American Public Health Association (APHA)

May 2021 AJPH Issue Tackles Asthmatic Results to Power Plant Closures, Cannabis for Harm Reduction, COVID Risks at Homeless Shelters and Pandemic Measures

To request a full copy of any of these studies or for information on scheduling interviews with an expert, contact APHA Media Relations.

American Journal of Public Health May issue highlights:

  • Coal-fired power plant closures tied to fewer asthma ER visits for kids
  • Many who use illicit drugs turn to cannabis for harm reduction
  • Bed setup, testing access can reduce COVID-19 risks at homeless shelters
  • Support for pandemic measures varies by age, partisanship, trust in science

Coal-fired power plant closures tied to fewer asthma ER visits for kids

Closing coal-fired power plants can lead to better respiratory health among young children, according to a new study in the May issue of AJPH.

To conduct the study, researchers analyzed data on wind, population, fine particulate air pollution, and asthma-related emergency department visits by ZIP code. The data included children ages 0 to 4 years old in Chicago between 2009 and 2017, and zeroed in on neighborhoods near three coal-fired power plants before and after their closures. Prior studies have shown a positive link between childhood respiratory issues and exposure to air pollution.

The new AJPH study found that asthma-related emergency department visits among young children decreased by 12% in ZIP codes near the three power plants after their closures, compared to ZIP codes farther away from the shuttered plants. More specifically, emergency department visits went down by more than 35 visits per 10,000 children ages 0 to 4.

“Young children, especially low-income and minority children living near operational power plants, are particularly susceptible and vulnerable to the consequences of exposure to air pollution,” the study stated. “Thus, public health may have much to gain from coal-fired power plant closures.”

[Author contact: Sarah Komisarow, Duke University Sanford School of Public Policy, Durham, North Carolina. “The Effect of Coal-Fired Power Plant Closures on Emergency Department Visits for Asthma-Related Conditions Among 0- to 4-Year-Old Children in Chicago, 2009-2017”]

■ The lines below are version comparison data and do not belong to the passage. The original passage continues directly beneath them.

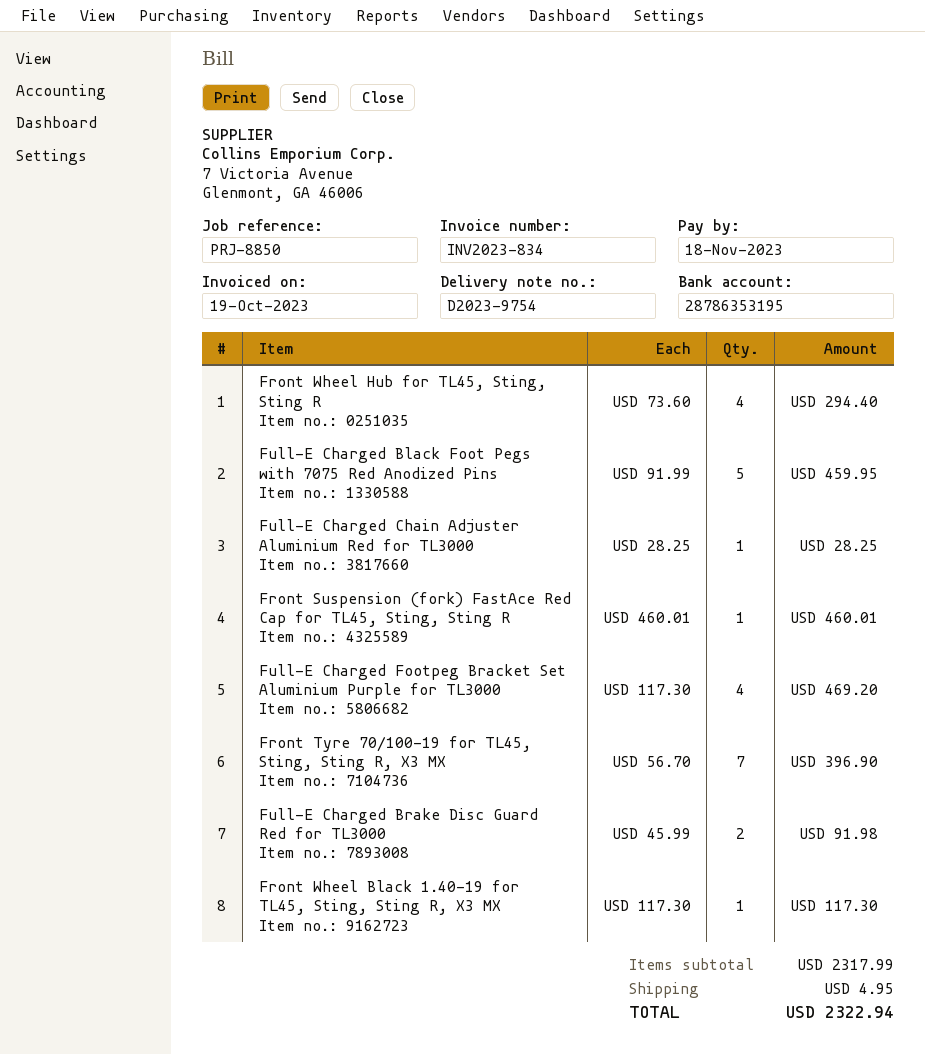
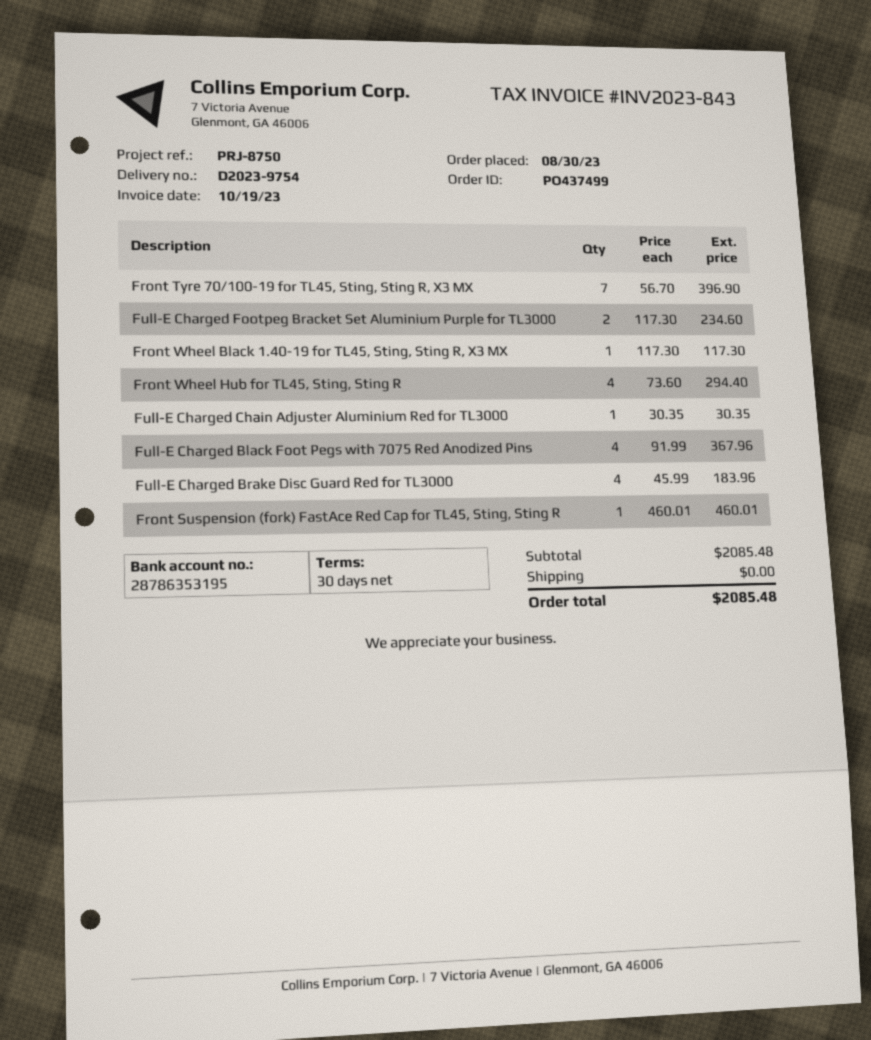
invoice number: INV2023-834 -> INV2023-843
reference: PRJ-8850 -> PRJ-8750
Full-E Charged Black Foot Pegs with 7075 Red Anodized Pins: 5 x 91.99 = 459.95 -> 4 x 91.99 = 367.96
Full-E Charged Chain Adjuster Aluminium Red for TL3000: 1 x 28.25 = 28.25 -> 1 x 30.35 = 30.35
Full-E Charged Footpeg Bracket Set Aluminium Purple for TL3000: 4 x 117.30 = 469.20 -> 2 x 117.30 = 234.60
Full-E Charged Brake Disc Guard Red for TL3000: 2 x 45.99 = 91.98 -> 4 x 45.99 = 183.96
subtotal: 2317.99 -> 2085.48
shipping: 4.95 -> 0.00
total: 2322.94 -> 2085.48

Many who use illicit drugs turn to cannabis for harm reduction

Cannabis use is a common harm reduction strategy among people who use illicit drugs, finds a new study in May’s AJPH.

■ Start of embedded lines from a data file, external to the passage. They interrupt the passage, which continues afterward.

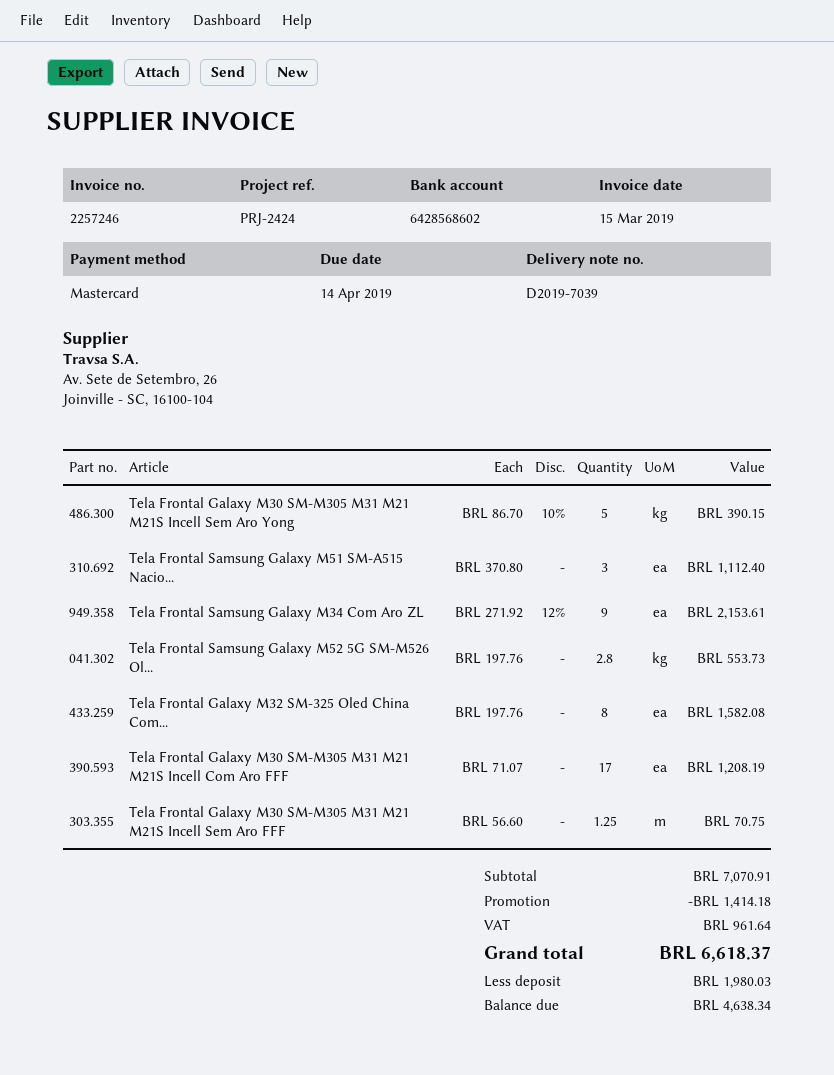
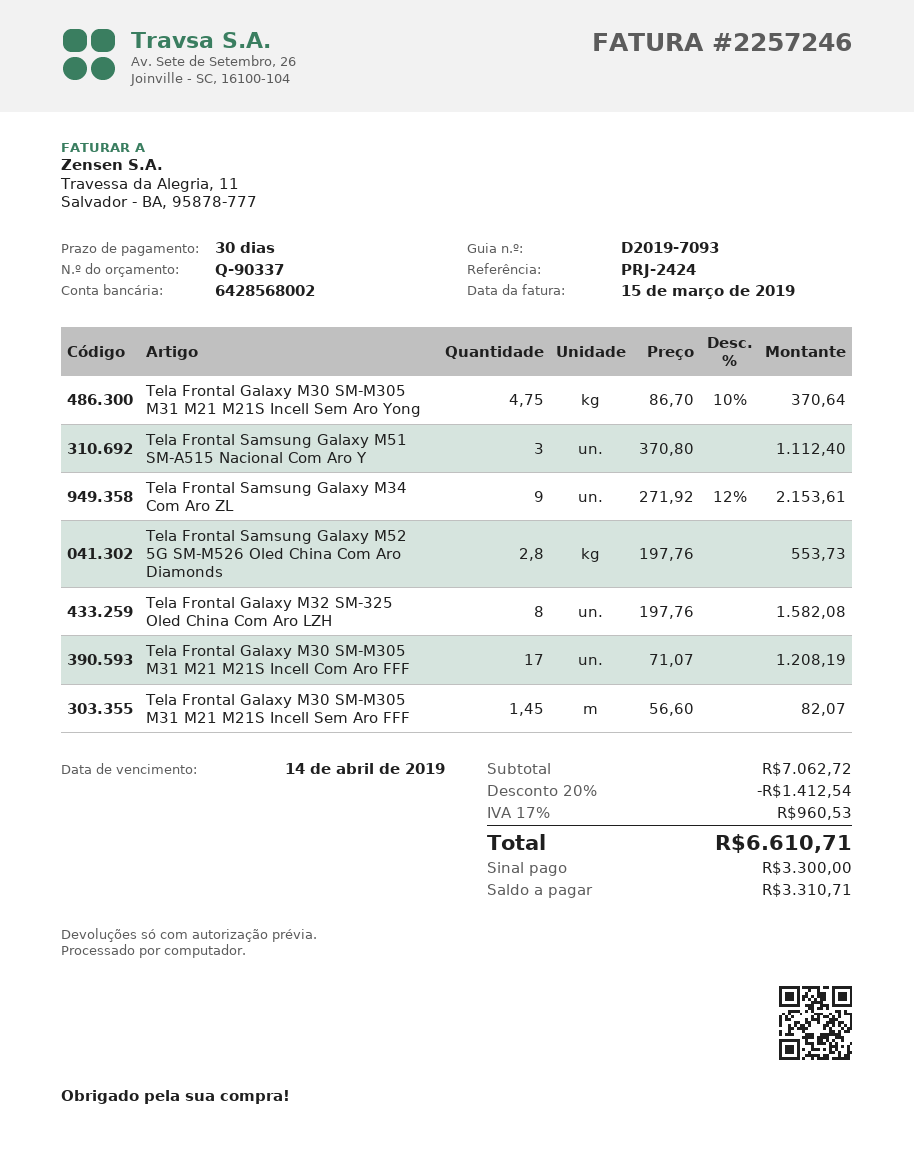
delivery note number: D2019-7039 -> D2019-7093
bank account: 6428568602 -> 6428568002
Tela Frontal Galaxy M30 SM-M305 M31 M21 M21S Incell Sem Aro Yong: 5 x 86.70 - 10% = 390.15 -> 4.75 x 86.70 - 10% = 370.64
Tela Frontal Galaxy M30 SM-M305 M31 M21 M21S Incell Sem Aro FFF: 1.25 x 56.60 = 70.75 -> 1.45 x 56.60 = 82.07
subtotal: 7070.91 -> 7062.72
discount: 1414.18 -> 1412.54
tax: 961.64 -> 960.53
total: 6618.37 -> 6610.71
deposit: 1980.03 -> 3300.00
balance: 4638.34 -> 3310.71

Using data from three prospective cohort studies of marginalized people who use drugs in Vancouver, Canada, researchers focused how many used cannabis for harm reduction purposes, which was defined as using it as a substitute for drugs such as heroin, cocaine or alcohol; using it to treat withdrawal symptoms; or using cannabis to help come down off another drug.

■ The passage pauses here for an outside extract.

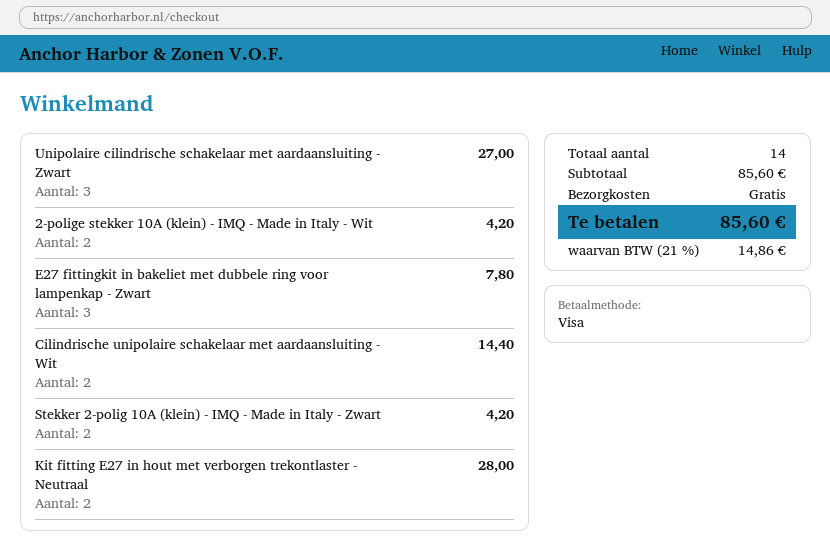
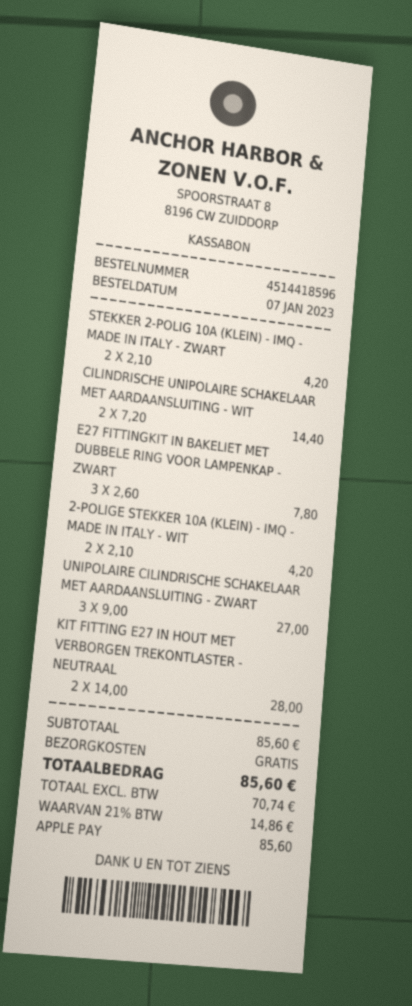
payment method: Visa -> Apple Pay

Overall, the study found that about one in four people who used cannabis said they did so for harm reduction purposes at least once during the study period, which spanned from June 2016 to May 2018. The most frequent reasons people used cannabis for harm reduction were as substitutes for stimulants and illicit opioids.

Authors noted that in light of the nation’s ongoing opioid addiction crisis, the use of cannabis-related harm reduction strategies should garner more study.

“Further research may allow for a better understanding of circumstances under which individuals choose this harm-reduction strategy,” they wrote. “These insights may contribute to public health–based strategies to address drug-related harms or regulate licit medical and recreational cannabis systems.”

[Author contact: M. Eugenia Socías, British Columbia Centre on Substance Abuse, Vancouver, British Columbia, Canada. “Use of Cannabis for Harm Reduction Among People at High Risk for Overdose in Vancouver, Canada (2016-2018)”]

Bed setup, testing access can reduce COVID-19 risks at homeless shelters

Factors such as sleeping arrangements and on-site medical services can help control the spread of COVID-19 in homeless shelters, according to a new study in May’s AJPH.

Researchers analyzed data from site assessments reported from 63 homeless shelters in seven urban areas in the U.S. Data included information on both shelter characteristics and infection prevention practices, such as staffing policies and face mask use. They found that shelters practicing head-to-toe sleeping — or setting up the beds so that a person’s head lies opposite his or her neighbor’s feet — were also less likely to experience high COVID-19 infection prevalence.

In addition, shelters that made symptomatic staff stay home were also less likely to experience high COVID-19 prevalence, when compared to shelters that let symptomatic staff keep working. Shelters with on-site medical services, including COVID-19 testing, were also less likely to have very high COVID-19 prevalence.

“These data show that universal testing at homeless shelters can identify high prevalence of SARS-CoV-2 infection, even in areas with low incidence of COVID-19, and shelters have adopted a range of infection prevention practices,” researchers wrote.

[Author contact: Julie L. Self, Centers for Disease Control and Prevention, Atlanta, Georgia. “Shelter Characteristics, Infection Prevention Practices, and Universal Testing for SARS-CoV-2 at Homeless Shelters in 7 US Urban Areas”]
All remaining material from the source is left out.